From: Richard Owlett on
*DT* defined - DIVERGING from 'topic'


Jerry Avins wrote:
> kork wrote:
>>> Tim Wescott wrote:
>>>> On Thu, 04 Feb 2010 09:57:49 -0600, kork wrote:
>>>>
>>>>
>>>>>> kork wrote:
>>>>>>> Hi folks,
>>>>>>>
>>>>>>> I'm going to develop a quality control application that inspects
>>>>> recently
>>>>>>> imported audio files for a number of checks. One of them is the
>>>>> detection
>>>>>>> of counterphase fragments in the file. With counterphase I mean a
>> 180
>>>>>>> degrees (or pi rad, if you prefer)
>>>>> phase
>>>>>>> shift between the two audio channels in the (stereo) file. In a
>> radio
>>>>>>> broadcast of the file this is killing when it is listened through a
>>>>>>> mono-receiver.
>>>>>>>
>>>>>>> I was thinking of subtracting one channel from the other (or reverse
>> a
>>>>>>> channel and add it to the other). Then flagging the audio fragments
>> as
>>>>>>> counterphase when the resulting signal differs a lot from zero
>> during
>>>>> a
>>>>>>> certain amount of time.
>>>>>>> But since it is likely that the 2 channels are anything but equal,
>> I
>>>>> may
>>>>>>> never get to see a flatlioe.
>>>>>>>
>>>>>>> I thought maybe you DSP guys can give me some insights on this?
>> Maybe
>>>>>>> there's a test in the frequency domain I can think of?
>>>>>> Compute (L+R) and (L-R), rectify, accumulate, compare. It is very
>>>>>> obvious if the stereo channels are in phase or out of phase.
>>>>>>
>>>>>>
>>>>>> Vladimir Vassilevsky
>>>>>> DSP and Mixed Signal Design Consultant http://www.abvolt.com
>>>>> Hi Vladimir,
>>>>>
>>>>> Thanks for your answer.
>>>>> Would you mind elaborating a bit on the "rectify" and "accumulate"
>>>>> suggestions? They're not so obvious terms for me in this domain.
>> Thanks
>>>>> again.
>>>> "Rectify": take the absolute value.
>>>>
>>>> "Accumulate": sum up a bunch of samples.
>>>>
>>>> Then compare the relative strengths of the L+R and L-R channels --
>>>> normally L-R should be significantly smaller than L+R. In fact, this
>> is
>>>> why the 'wrong' way is a broadcast-killer -- the FM stereo broadcast
>>>> protocol depends on this property, won't work without it, etc.
>>>>
>>>> I'll charge you money for answers, too, but only if the question takes
>>
>>>> more than a few lines to answer.
>>> The accumulation should be lossy; i.e., include a "forgetting
>>> factor". alternatively, you could dump the result after a suitable
>>> time and start
>>
>>> over.
>>>
>>> Jerry
>>> --
>>
>> Thanks Tim and Jerry,
>>
>> I appreciate the jargon explanation.
>> This sounds pretty straight-forward to implement.
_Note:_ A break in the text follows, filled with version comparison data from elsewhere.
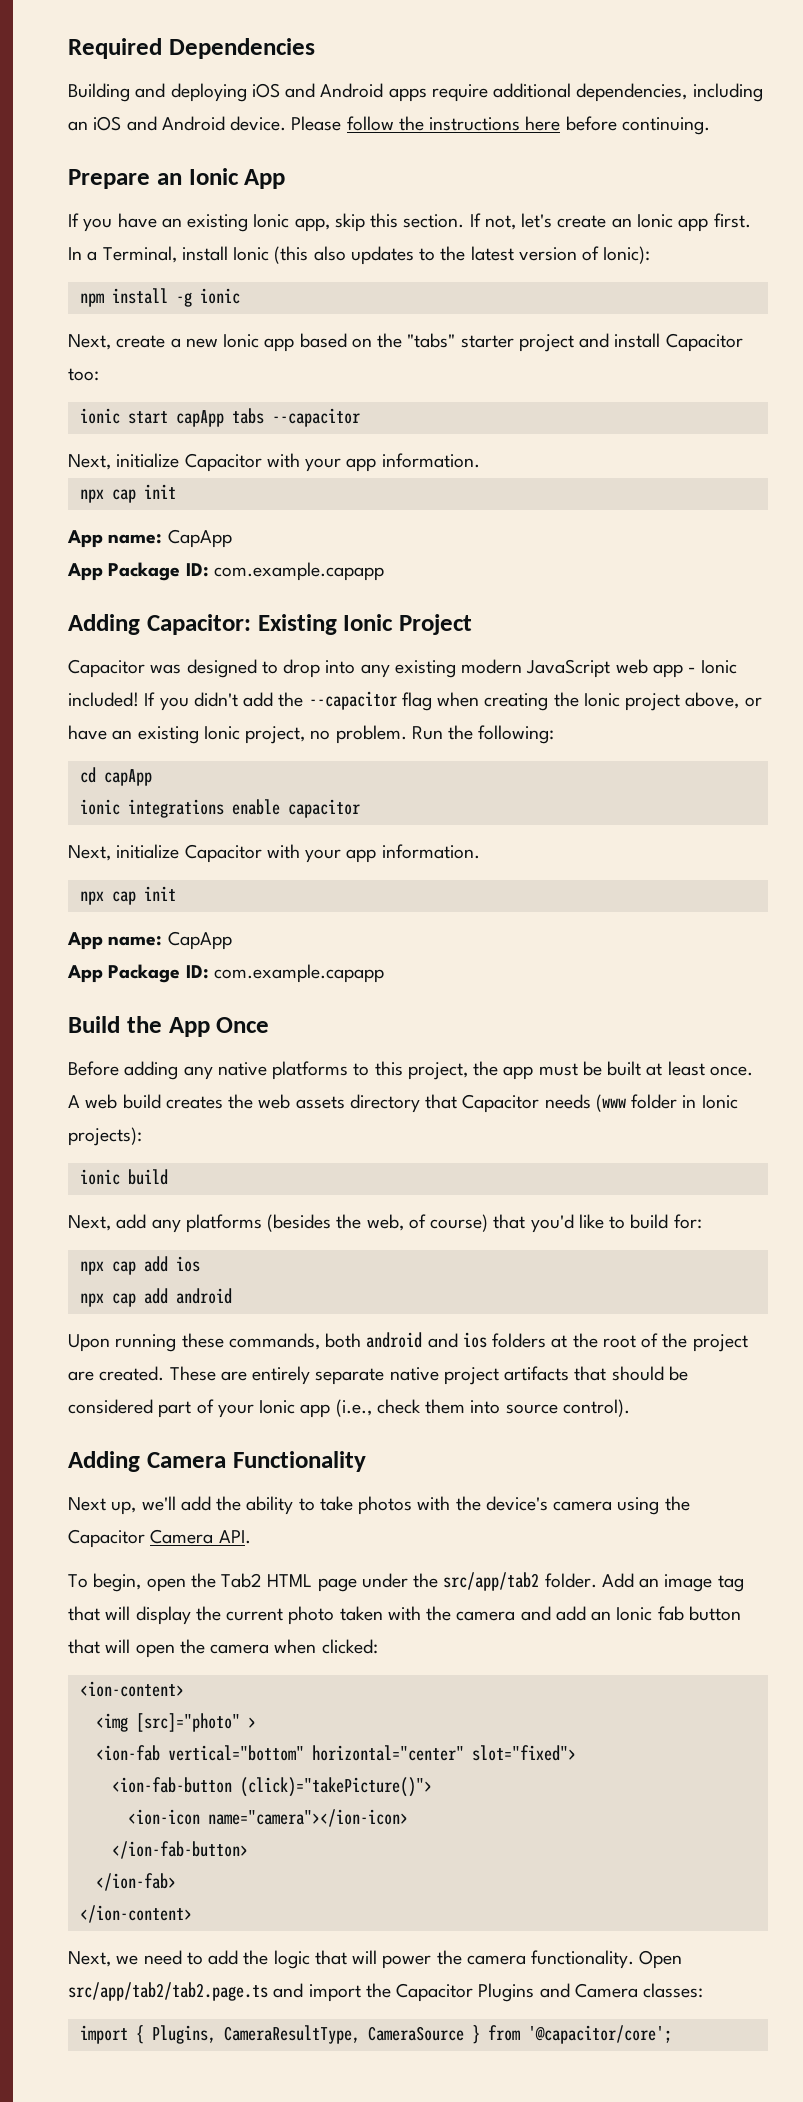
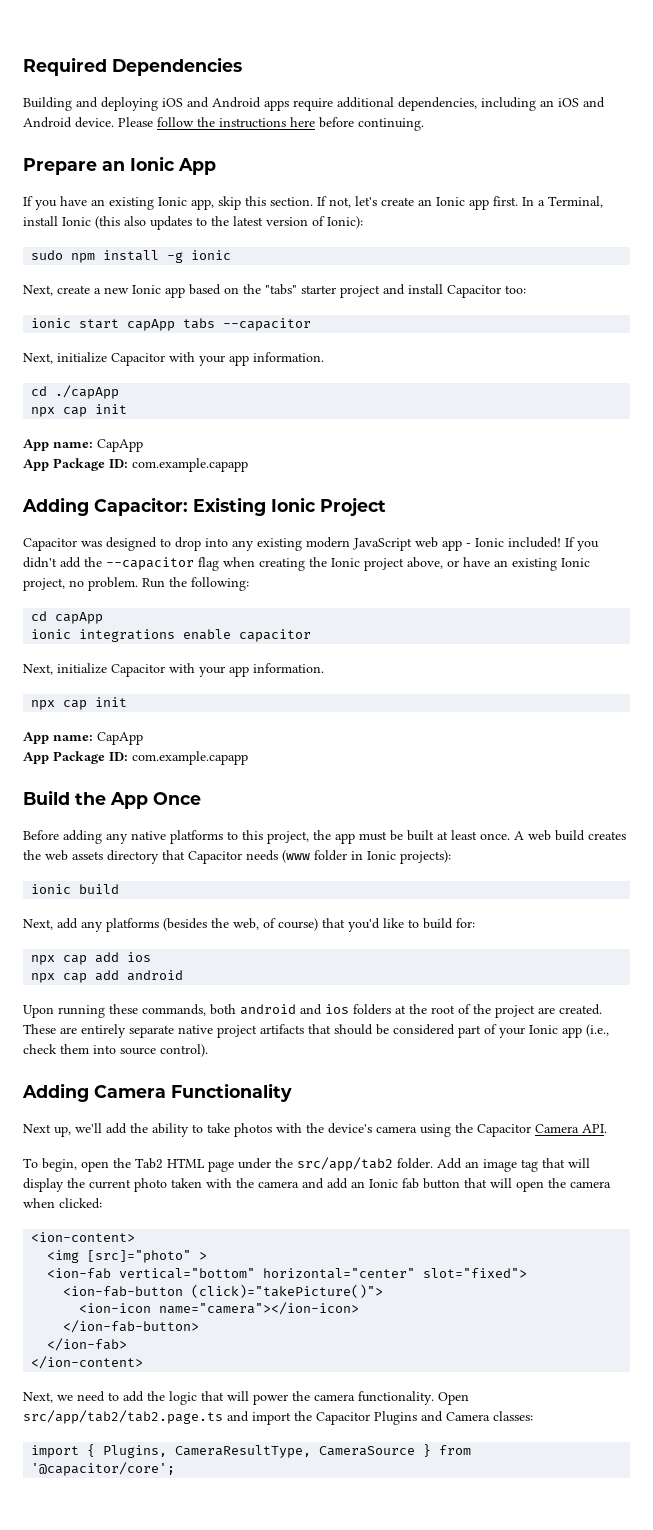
- npm install -g ionic
+ sudo npm install -g ionic
+ cd ./capApp

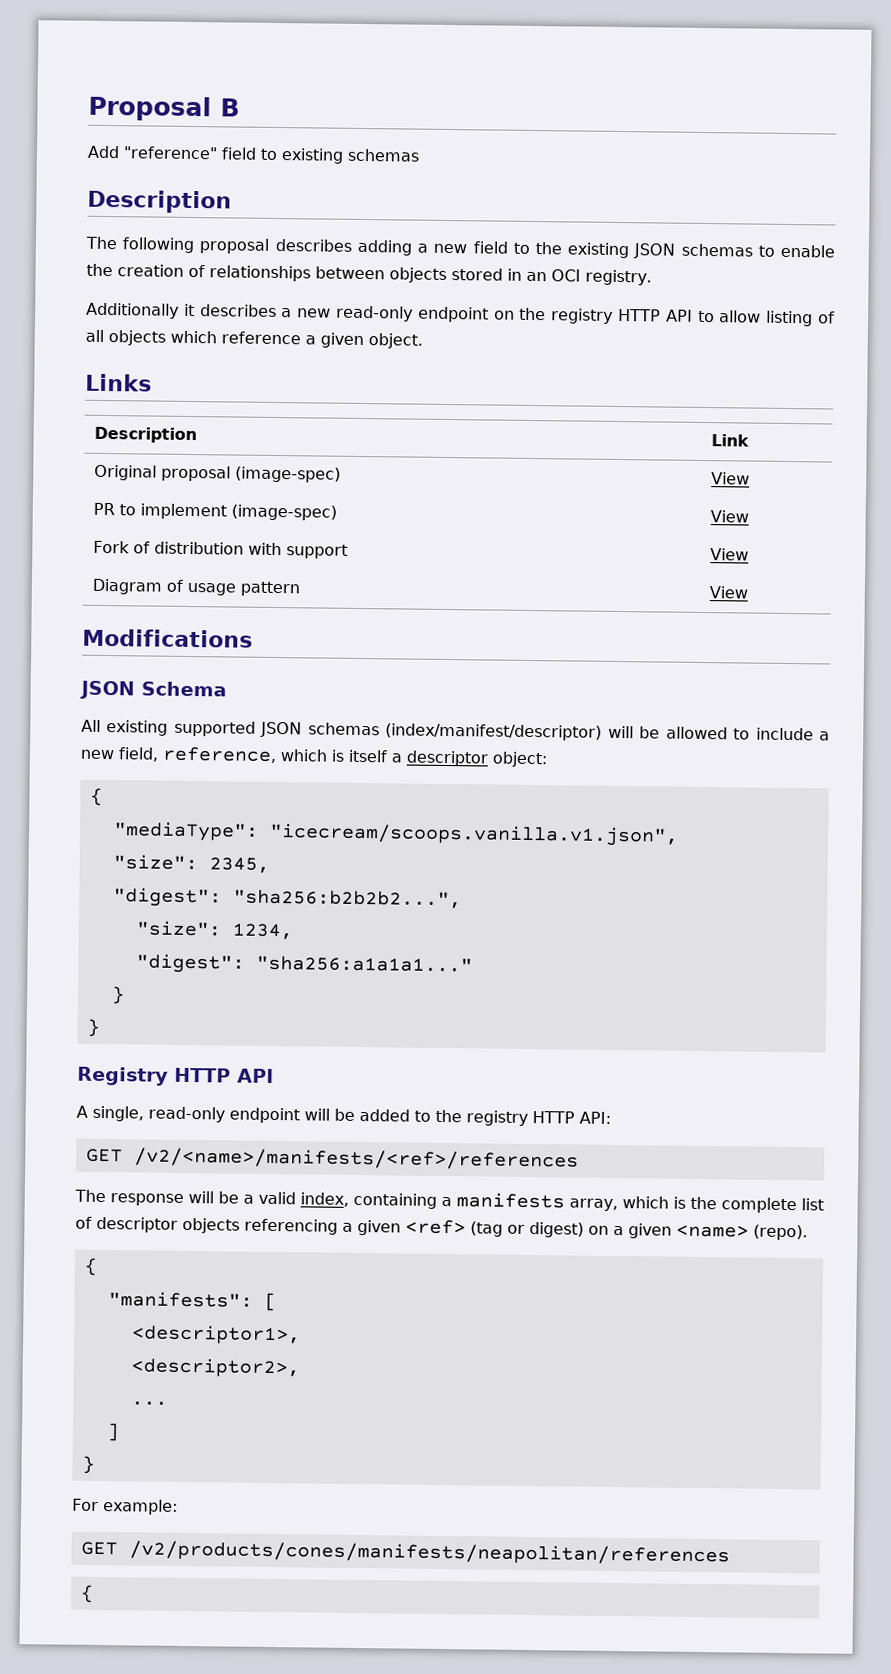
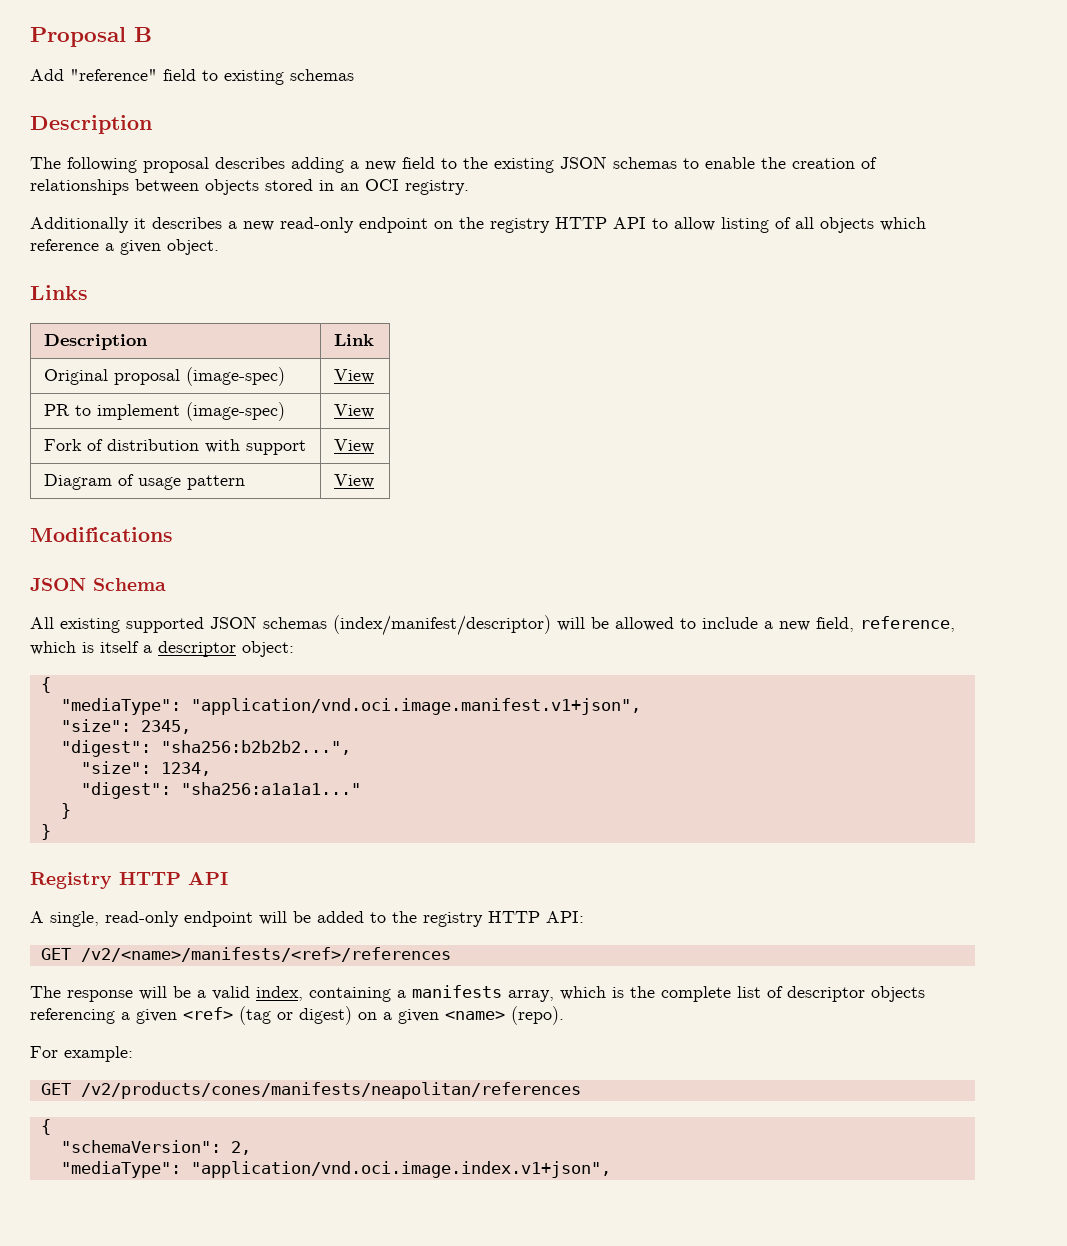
- "mediaType": "icecream/scoops.vanilla.v1.json",
+ "mediaType": "application/vnd.oci.image.manifest.v1+json",
  The response will be a valid index, containing a manifests array, which is the complete list of descriptor objects referencing a given <ref> (tag or digest) on a given <name> (repo).
- {
- "manifests": [
- <descriptor1>,
- <descriptor2>,
- ...
- ]
- }
+ "schemaVersion": 2,
+ "mediaType": "application/vnd.oci.image.index.v1+json",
I'll have a go at it.
>>
>> Jerry, your "forgetting factor" sounds logical. I was thinking of just
>> testing separate successive chunks of samples, so I won't have any
>> "memory-effect".
>
> That will require counting and branching. Forgetting is actually
> simpler. The convention is that x[n] is the input and y[n] is the
> output. Set y[n+1] = (1-a)*y[n] + a*x[n+1]. For stability, 0 > a > 1.
> Larger values forget faster. This is called an exponential averager.
>
> Jerry

Why is this called an "exponential averager"?

I have heard of "boxcar" and "running" averages.
What is/are the difference(s)?
What other averageres exist?

The OP apparently says he is looking at *NON*overlapping chunks
of data. Is there not there an *INTRINSIC* forgetting factor?